Global network takes stock of human adaptation to climate change
As society experiences increasingly frequent and severe natural hazard events and environmental stressors—while making little progress at reducing carbon emissions—the need to adapt to the changing climate has become starkly clear. But what actions are we taking to adapt to climate change around the world—and how successful are our efforts? A global network of 126 researchers sought to answer those questions, producing the most systematic and comprehensive assessment of implemented human adaptation to climate change to date.
The study, published online Oct. 28 in the journal Nature Climate Change, found that adaptation, as documented in the scientific literature, is mostly fragmented and incremental, undertaken primarily by individuals and households, rather than comprehensive and coherent efforts by communities and institutions.
"Our results provide a warning call: we found very little evidence of widespread and rapid preparedness at a scale that we think is likely to be adequate to avoid severe climate impacts,” said Lea Berrang Ford, lead study author, professor, and Priestley Research Chair in Climate and Health at University of Leeds’ Priestley International Centre for Climate.
Study co-author Paige Fischer, an associate professor at the University of Michigan’s School for Environment and Sustainability, noted that the researchers arrived at their findings by employing a sophisticated methodological approach to take stock of climate change adaptation efforts as documented in the scientific literature from 2013-2020—screening more than 48,000 research articles in the process. They then used systematic literature review methods to synthesize the resulting set of 1,682 articles to identify who, where, and how people are engaging in adaptation.
The release of the study proved timely—just ahead of the 26th United Nations Framework Convention on Climate Change (COP26) in Glasgow, Scotland.
“The Paris Agreement commits parties participating in COP to track progress toward adaptation,” said Fischer, “but until now little has been known about the actual extent of adaptation—despite a large landscape of research on human response to climate change and associated stressors.”
Drilling down on the specific findings of the study, the researchers noted that behavioral adjustments by individuals and households are more prevalent than any other type of response, largely motivated by drought and precipitation variability. Local governments and civil society are engaging in risk reduction across all sectors and regions, particularly in response to flooding. Urban technological and infrastructural adaptations to flood risk are prevalent in Europe, while shifts in farming practices dominate reporting from Africa and Asia.

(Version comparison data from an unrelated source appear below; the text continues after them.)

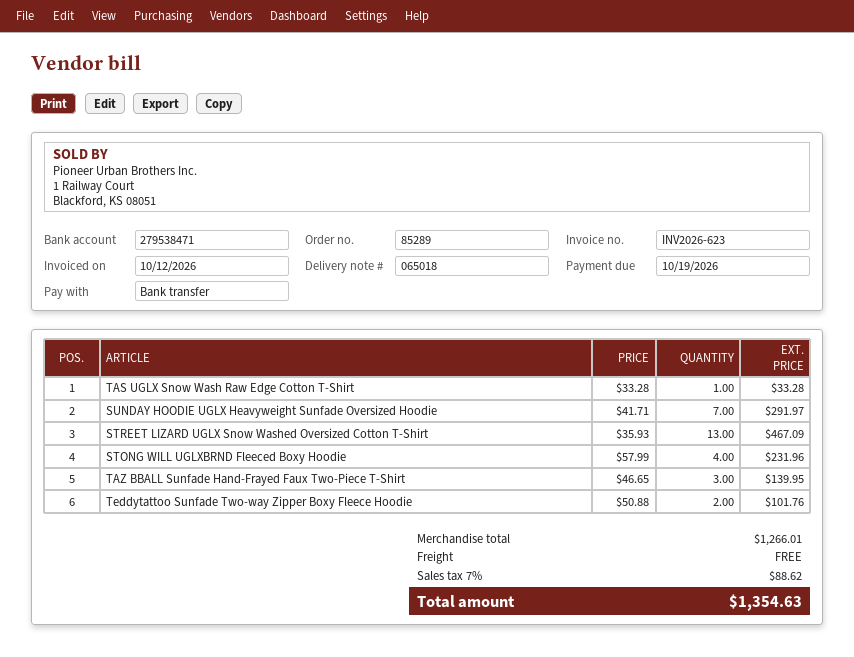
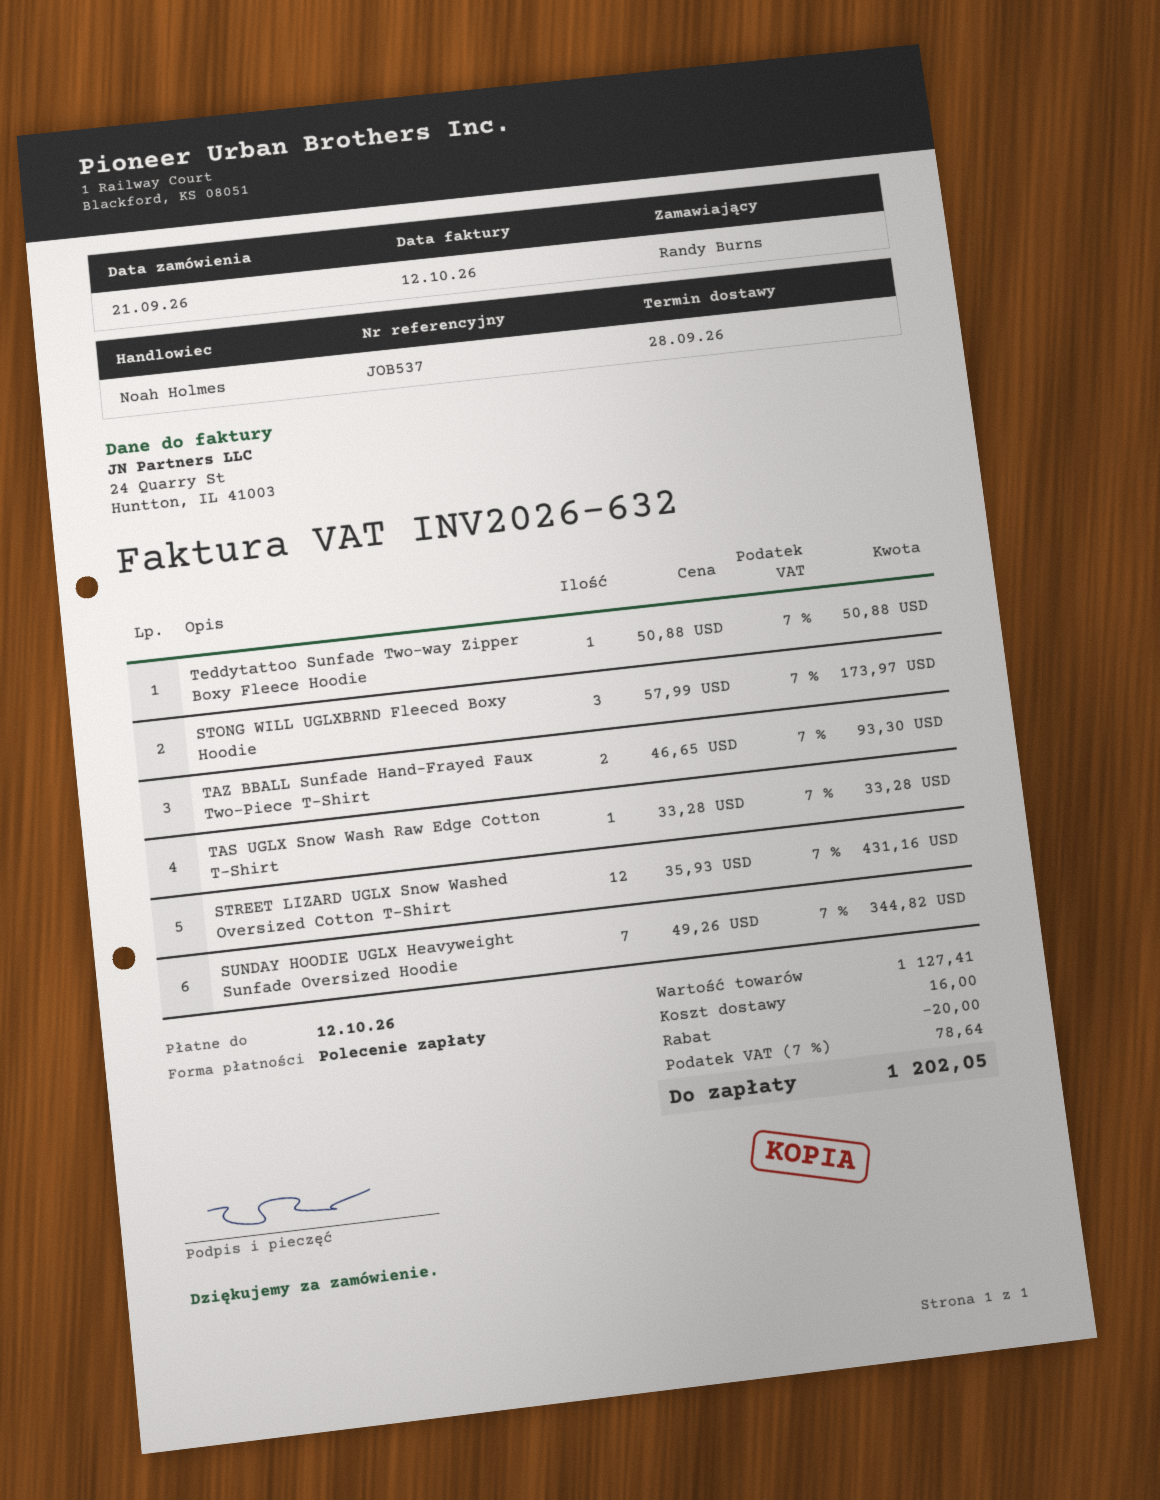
invoice number: INV2026-623 -> INV2026-632
due date: 2026-10-19 -> 2026-10-12
payment method: bank transfer -> direct debit
SUNDAY HOODIE UGLX Heavyweight Sunfade Oversized Hoodie: 7 x 41.71 = 291.97 -> 7 x 49.26 = 344.82
STREET LIZARD UGLX Snow Washed Oversized Cotton T-Shirt: 13 x 35.93 = 467.09 -> 12 x 35.93 = 431.16
STONG WILL UGLXBRND Fleeced Boxy Hoodie: 4 x 57.99 = 231.96 -> 3 x 57.99 = 173.97
TAZ BBALL Sunfade Hand-Frayed Faux Two-Piece T-Shirt: 3 x 46.65 = 139.95 -> 2 x 46.65 = 93.30
Teddytattoo Sunfade Two-way Zipper Boxy Fleece Hoodie: 2 x 50.88 = 101.76 -> 1 x 50.88 = 50.88
subtotal: 1266.01 -> 1127.41
discount: none -> 20.00
shipping: 0.00 -> 16.00
tax: 7% = 88.62 -> 7% = 78.64
total: 1354.63 -> 1202.05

Despite increasing evidence of adaptation responses, however, University of Delaware (UD) disaster researcher and study co-author A.R. Siders notes that the study found very little evidence that current adaptation efforts actually reduced risk.
“I am encouraged by how much adaptation we found—the idea that people, communities, and nations are taking action across a wide range of hazards and sectors is encouraging,” said Siders. “At the same time, I was surprised by how incremental that adaptation is: how much of it looks like business as usual. In this paper, we didn't assess whether current adaptation is sufficient to deal with climate change, but I think the fact that so much adaptation was incremental should raise concerns and should inspire us to make assessing adaptation a priority.”

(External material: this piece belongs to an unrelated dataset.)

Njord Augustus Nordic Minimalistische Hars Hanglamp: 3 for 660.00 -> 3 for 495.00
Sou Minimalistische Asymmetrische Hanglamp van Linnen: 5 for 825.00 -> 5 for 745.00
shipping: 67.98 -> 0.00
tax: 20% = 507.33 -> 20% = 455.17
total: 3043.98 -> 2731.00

Study co-author Alexandra Lesnikowski, an assistant professor at Concordia University, agreed. “Our results really highlight the gaps in our understanding about the effectiveness of current adaptation responses for risk and vulnerability reduction,” said Lesnikowski. “Only a small fraction of the literature that we reviewed evaluated these outcomes, which means that we still don’t have a clear picture of how adaptation efforts are reducing key risks in diverse places and sectors. This points to a big evidence gap in the scientific literature.”

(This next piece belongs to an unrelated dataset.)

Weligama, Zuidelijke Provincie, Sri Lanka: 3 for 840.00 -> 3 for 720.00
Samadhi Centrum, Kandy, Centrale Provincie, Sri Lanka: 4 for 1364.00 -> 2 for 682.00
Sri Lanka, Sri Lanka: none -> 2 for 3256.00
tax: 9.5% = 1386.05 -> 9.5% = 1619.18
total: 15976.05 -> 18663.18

Siders related that the “evidence gap” discovered in the study’s findings has already inspired further research, and she hopes that more will follow in the future. “What was really remarkable about this project was the scale of the collaboration,” she said. “Working with more than a hundred global scholars meant that our analysis and data could draw on a wide range of perspectives and experiences, and I think we see that breadth of experience coming through in the spin-off papers that draw on the same Global Adaptation Mapping Initiative (GAMI) database to explore a wide range of topics.” Siders was optimistic: “Hopefully, this is just the beginning of data that can help governments and practitioners make evidence-based decisions that take global efforts into account.”